[Itemized modification records]
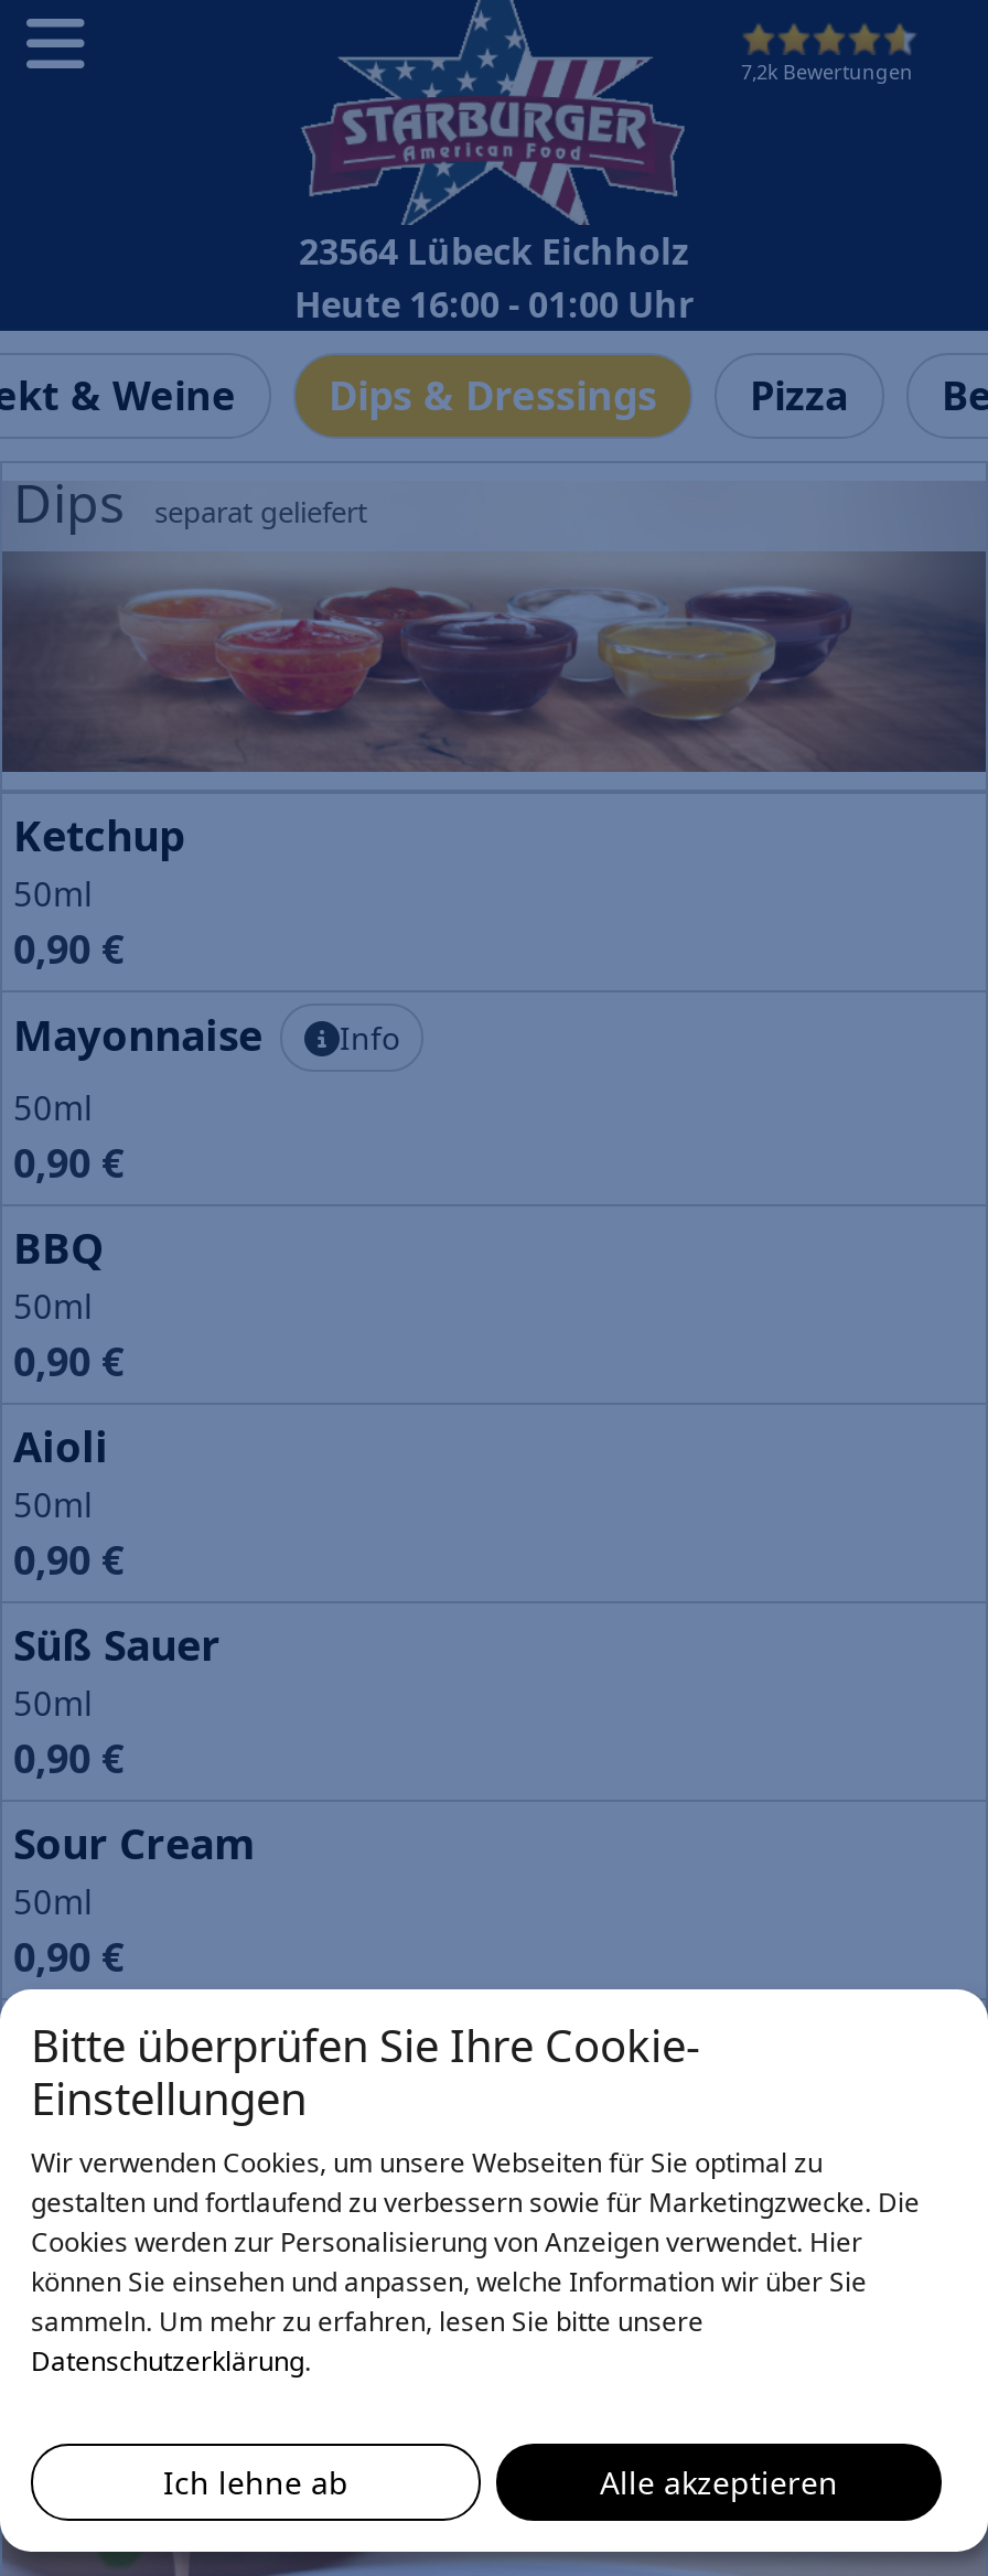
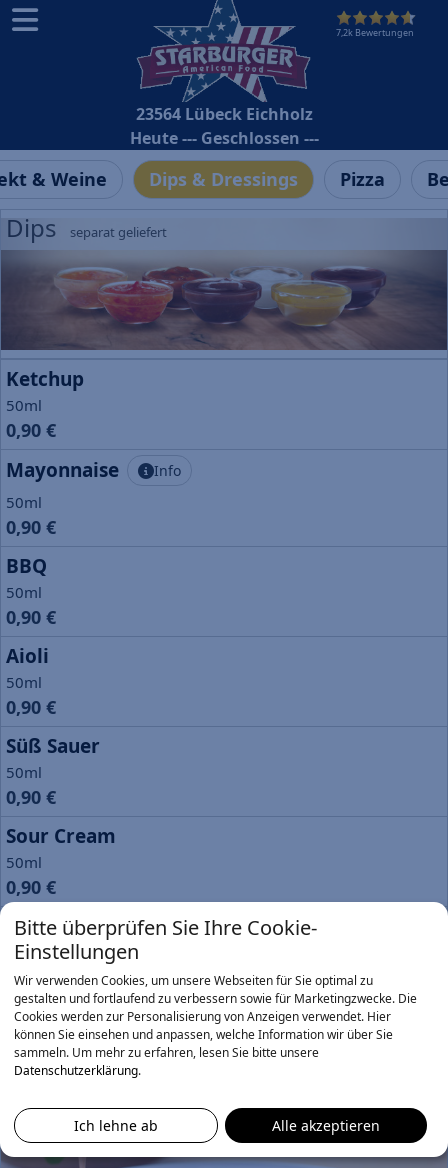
[294,280,694,329] Heute 16:00 - 01:00 Uhr -> [130,127,318,149] Heute --- Geschlossen ---

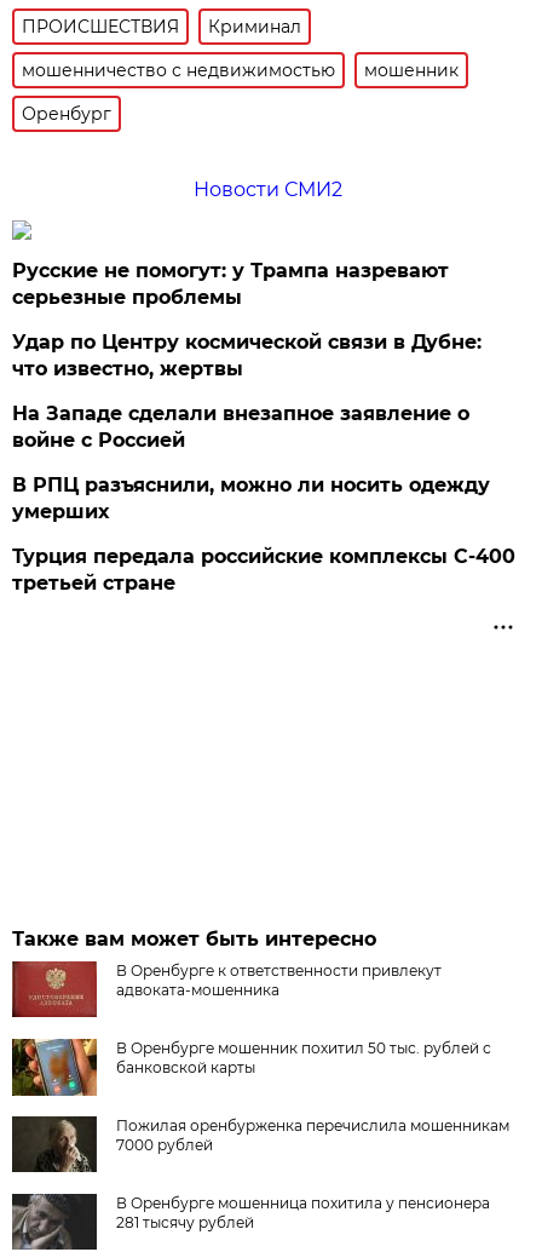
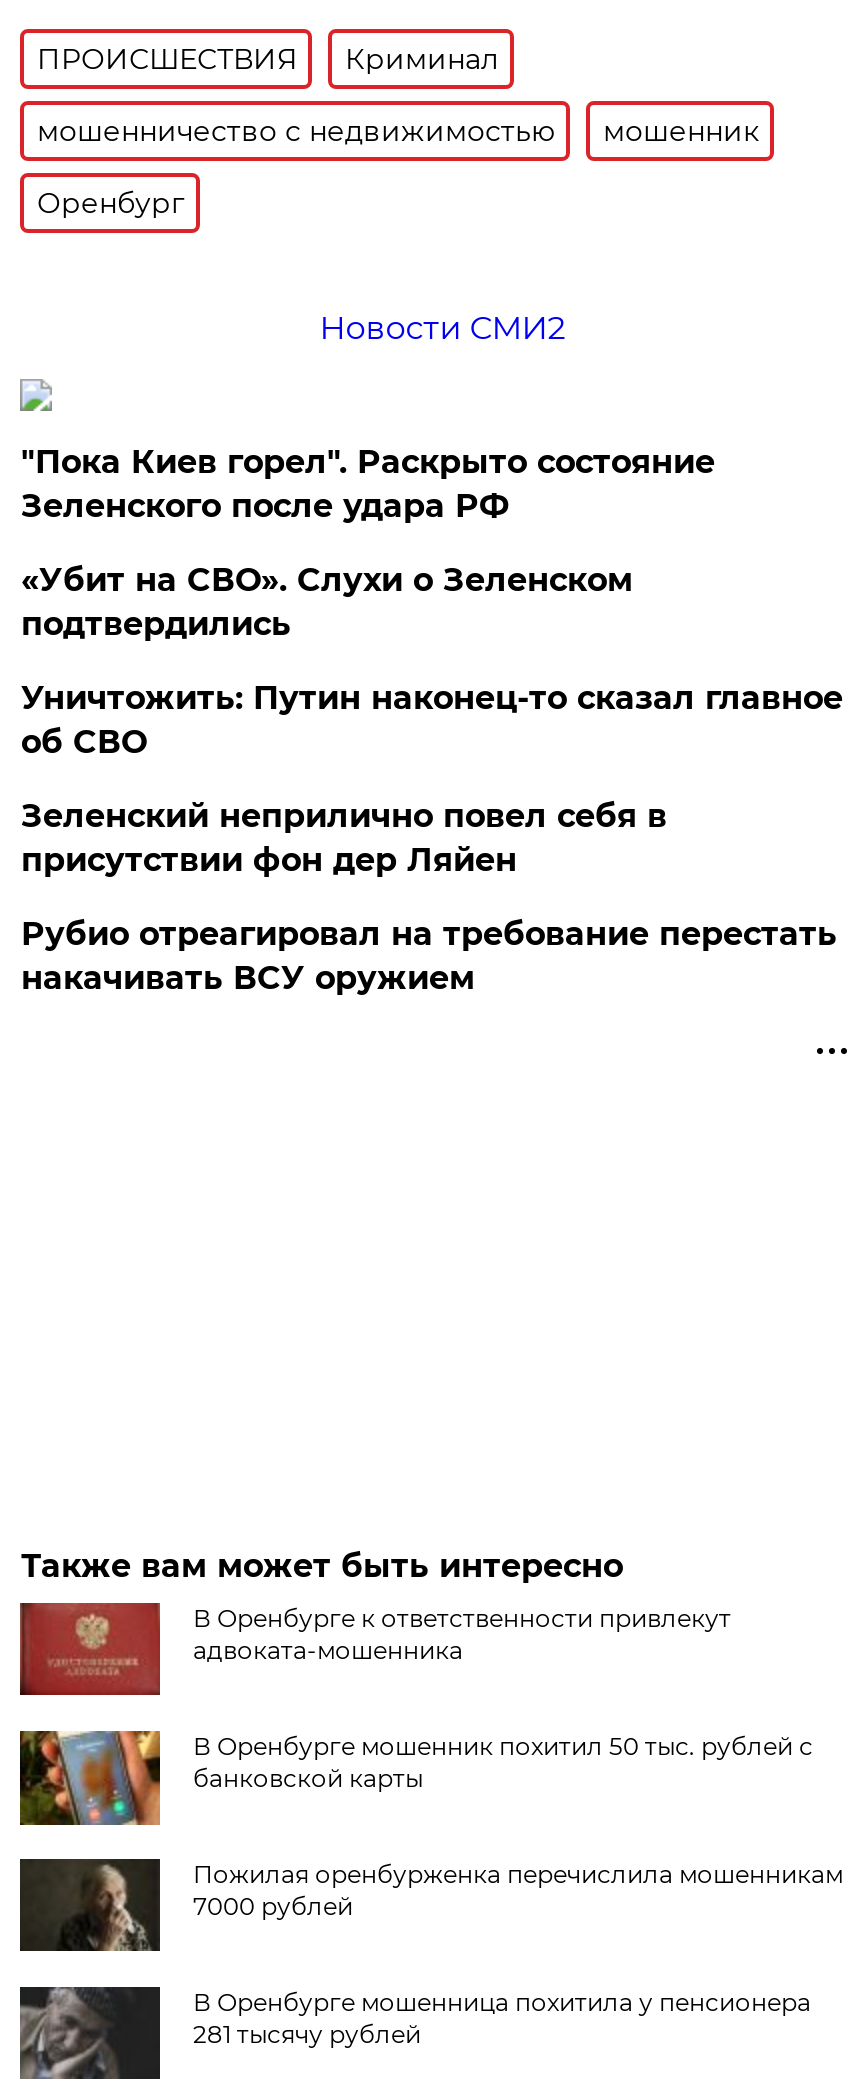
[13,259,449,309] Русские не помогут: у Трампа назревают | серьезные проблемы -> [21,443,715,525] "Пока Киев горел". Раскрыто состояние | Зеленского после удара РФ
[13,331,482,380] Удар по Центру космической связи в Дубне: | что известно, жертвы -> [21,561,633,643] «Убит на СВО». Слухи о Зеленском | подтвердились
[13,402,470,452] На Западе сделали внезапное заявление о | войне с Россией -> [21,679,843,761] Уничтожить: Путин наконец-то сказал главное | об СВО
[13,474,490,523] В РПЦ разъяснили, можно ли носить одежду | умерших -> [21,797,667,879] Зеленский неприлично повел cебя в | присутствии фон дер Ляйен
[13,545,516,595] Турция передала российские комплексы С-400 | третьей стране -> [21,915,837,997] Рубио отреагировал на требование перестать | накачивать ВСУ оружием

Exercise directions
The answer is the entries above, given again exactly, with no pictures among them.

Answer box
[294,280,694,329] Heute 16:00 - 01:00 Uhr -> [130,127,318,149] Heute --- Geschlossen ---

[13,259,449,309] Русские не помогут: у Трампа назревают | серьезные проблемы -> [21,443,715,525] "Пока Киев горел". Раскрыто состояние | Зеленского после удара РФ
[13,331,482,380] Удар по Центру космической связи в Дубне: | что известно, жертвы -> [21,561,633,643] «Убит на СВО». Слухи о Зеленском | подтвердились
[13,402,470,452] На Западе сделали внезапное заявление о | войне с Россией -> [21,679,843,761] Уничтожить: Путин наконец-то сказал главное | об СВО
[13,474,490,523] В РПЦ разъяснили, можно ли носить одежду | умерших -> [21,797,667,879] Зеленский неприлично повел cебя в | присутствии фон дер Ляйен
[13,545,516,595] Турция передала российские комплексы С-400 | третьей стране -> [21,915,837,997] Рубио отреагировал на требование перестать | накачивать ВСУ оружием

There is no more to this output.